HISTORIA REAL: Industriales impidió récord de Villa Clara

Transcurría la Serie Nacional de los años 1995-1996 y Villa Clara había alcanzado el título de los tres campeonatos anteriores y buscaba igualar la marca impuesta por Industriales de cuatro consecutivos. Sin embargo, vieron frustrados sus deseos cuando los propios Leones se interpusieron en la batalla final.

En aquella serie número 35 el formato era diferente al actual, pues los dieciséis equipos estaban divididos en grupos de cuatro y según la región del país. El ganador de cada cuarteto pasaba directamente a la semifinal de siete choques a ganar la mayor cantidad. Pinar del Río e Industriales fueron los clasificados por el Occidente, mientras que Santiago de Cuba y Villa Clara por la zona Oriental. 

El conjunto naranja dominó la temporada regular sin muchas dificultades, bajo el mando de Pedro Jova —quien será manager en la venidera contienda— consiguieron un balance positivo de 48-17, siendo el mejor registro de victorias y derrotas de las selecciones clasificadas a semifinal.

Mientras, Industriales estaba sediento de victoria, su última campaña vencedora había sido la temporada 85-86, con la maestría de Pedro Chávez como director. Diez años después llevaría las riendas del equipo uno de los protagonistas de ese último lauro, el máscara Pedro Medina.
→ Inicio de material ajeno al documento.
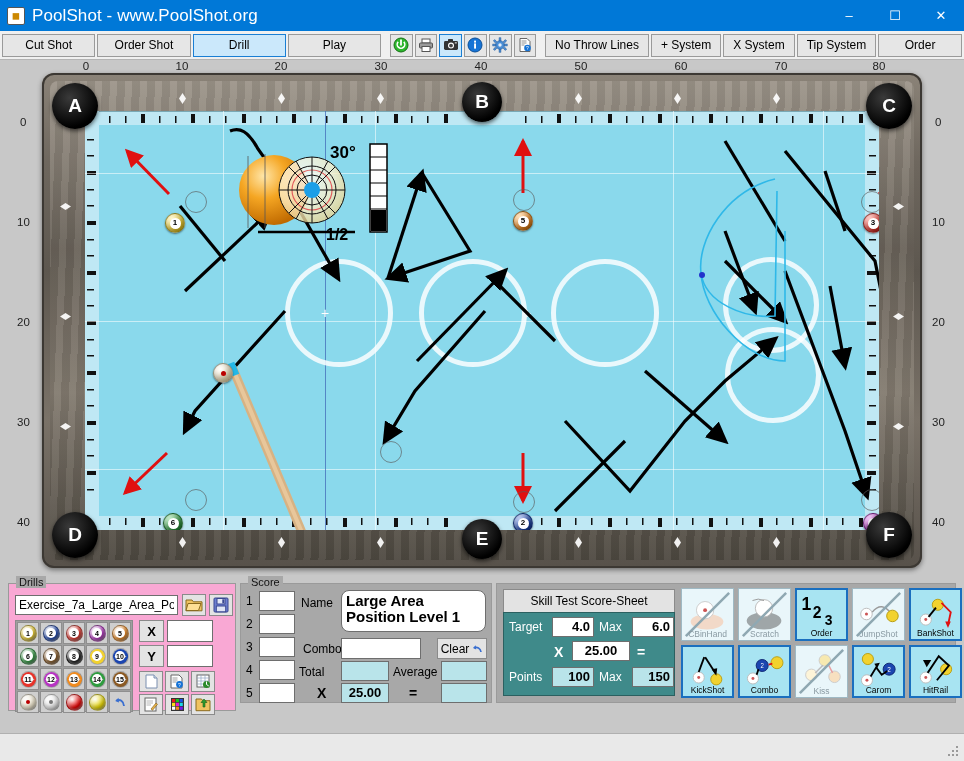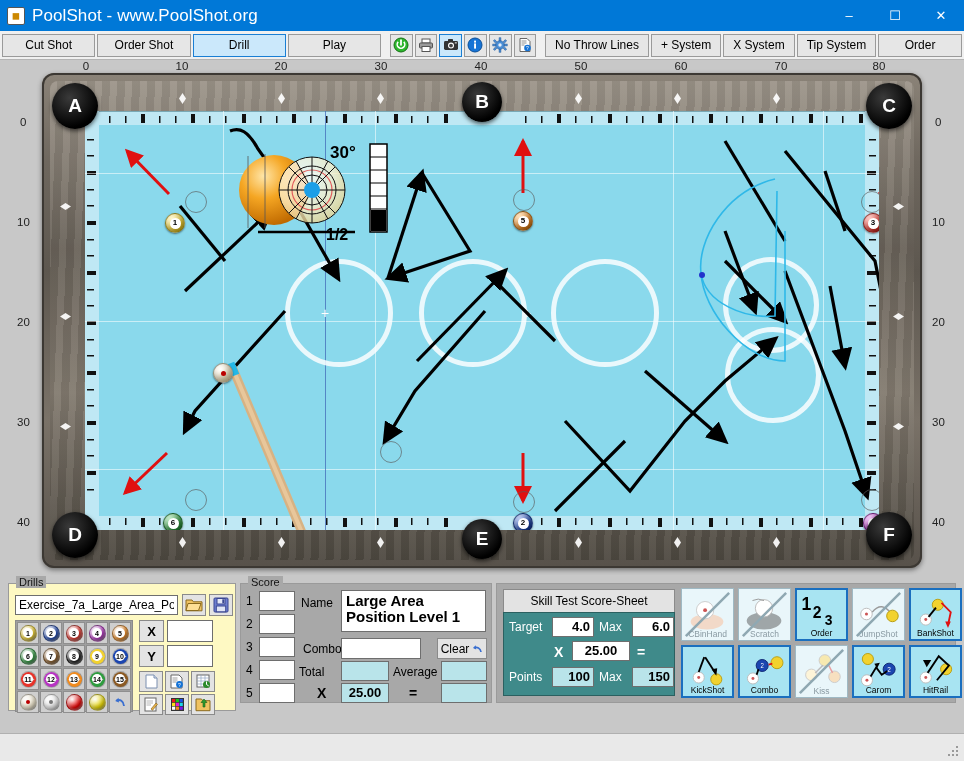--- a/index.html
+++ b/index.html
@@ -127,21 +127,21 @@
 
   
   #bottom { position:relative; width:964px; height:186px; background:#c8c8c8; }
   .group {
     position:absolute; border:1px solid #9a9a9a; background:#a8a8a8;
   }
   .group > .legend {
     position:absolute; top:-8px; left:7px; background:#a8a8a8; padding:0 3px;
     font-size:11px; color:#111;
   }
-  .drills-bg { background:#fef9c3;padding-left:12px; }
+  .drills-bg { background:#f9a8d4;padding-left:12px; }
   input[type=text], .fakeinput {
     border:1px solid #6e6e6e; background:#fff; font-size:12px;
     font-family:"Liberation Sans",sans-serif; padding:1px 3px;
   }
   .cyanfield { background:#b9e4ea; border:1px solid #6e6e6e; }
   .gbtn {
     background:#e3e3e3; border:1px solid #8a8a8a;
     display:flex;align-items:center;justify-content:center;
   }
   .ballbtn {
@@ -840,21 +840,21 @@
     <span style="position:absolute;left:5px;top:33px;font-size:12px;">2</span>
     <input type="text" class="fakeinput" style="position: absolute; left: 18px; top: 30px; width: 36px; height: 20px;" value="">
     <span style="position:absolute;left:5px;top:56px;font-size:12px;">3</span>
     <input type="text" class="fakeinput" style="position: absolute; left: 18px; top: 53px; width: 36px; height: 20px;" value="">
     <span style="position:absolute;left:5px;top:79px;font-size:12px;">4</span>
     <input type="text" class="fakeinput" style="position: absolute; left: 18px; top: 76px; width: 36px; height: 20px;" value="">
     <span style="position:absolute;left:5px;top:102px;font-size:12px;">5</span>
     <input type="text" class="fakeinput" style="position: absolute; left: 18px; top: 99px; width: 36px; height: 20px;" value="">
 
     <span style="position:absolute;left:60px;top:12px;font-size:12px;">Name</span>
-    <div class="fakeinput" style="position:absolute;left:100px;top:6px;width:145px;height:42px;font-size:15px;font-weight:bold;line-height:1.05;padding:2px 4px;">Large Area Position Level 1</div>
+    <div class="fakeinput" style="position:absolute;left:100px;top:6px;width:145px;height:42px;font-size:15px;font-weight:bold;line-height:1.05;padding:2px 4px;border-radius:8px;">Large Area Position Level 1</div>
 
     <span style="position:absolute;left:62px;top:58px;font-size:12px;">Combo</span>
     <input type="text" class="fakeinput" style="position: absolute; left: 100px; top: 54px; width: 80px; height: 21px;" value="">
     <div class="gbtn" style="position:absolute;left:196px;top:54px;width:50px;height:21px;font-size:12px;gap:2px;">
       <span>Clear</span>
       <svg width="12" height="12" viewBox="0 0 12 12">
           <path d="M10 9C9.5 5 6 3.5 3 4.8" stroke="#3a6fd0" stroke-width="1.7" fill="none"></path>
           <path d="M4.8 2.3 L2 5 L5.2 6.6z" fill="#3a6fd0"></path>
         </svg>
     </div>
El exreceptor convertido a entrenador tenía una sola meta: devolverle a la afición capitalina la alegría de subir nuevamente a lo más alto del podio. Para ello contaba con un equipo fusionado entre jugadores veteranos y figuras noveles como Carlos Tabares y Alexander Malleta. 

En el cuadro la “esquina caliente” era de Lázaro Vargas, la estelar dupla de Germán Mesa y Juan Padilla defendían el campo corto y la segunda base respectivamente. En los jardines la figura era Javier Méndez un seguro para custodiar la pradera central. 

Detrás de home estuvieron alternando el puesto Ricardo Miranda y Francisco Santiesteban, mientras que Bárbaro Cañizares era utilizado como bateador designado. Como serpentineros destacaron Orlando “El Duque” Hernández, Lázaro Valle y Jorge Fumero, este último terminó recibiendo el premio de jugador más valioso de esa serie nacional.

A pesar de la buena compilación de jugadores que presentaba Industriales, los dirigidos por Jova iban al corriente y presentaban tres series consecutivas en su aval. Tenían en esa plantilla nombres como Víctor Mesa, Eduardo Paret, Rolando Arrojo, Eliécer Montes de Oca y otros que iban a tomar importancia en temporadas posteriores como Ariel Pestano y Ariel Borrero.

En el sexto juego de ese playoff final, Industriales vence a Villa Clara en un Augusto Cesar Sandino abarrotado; fue clave el jonrón de Juan Padilla de tres carreras que les daba una ventaja importante a los azules. De esta manera los azules de la capital alcanzaban su octavo campeonato en Series Nacionales y se mantenían como el único equipo de la pelota cubana capaz de lograr la hazaña de cuatro títulos consecutivos.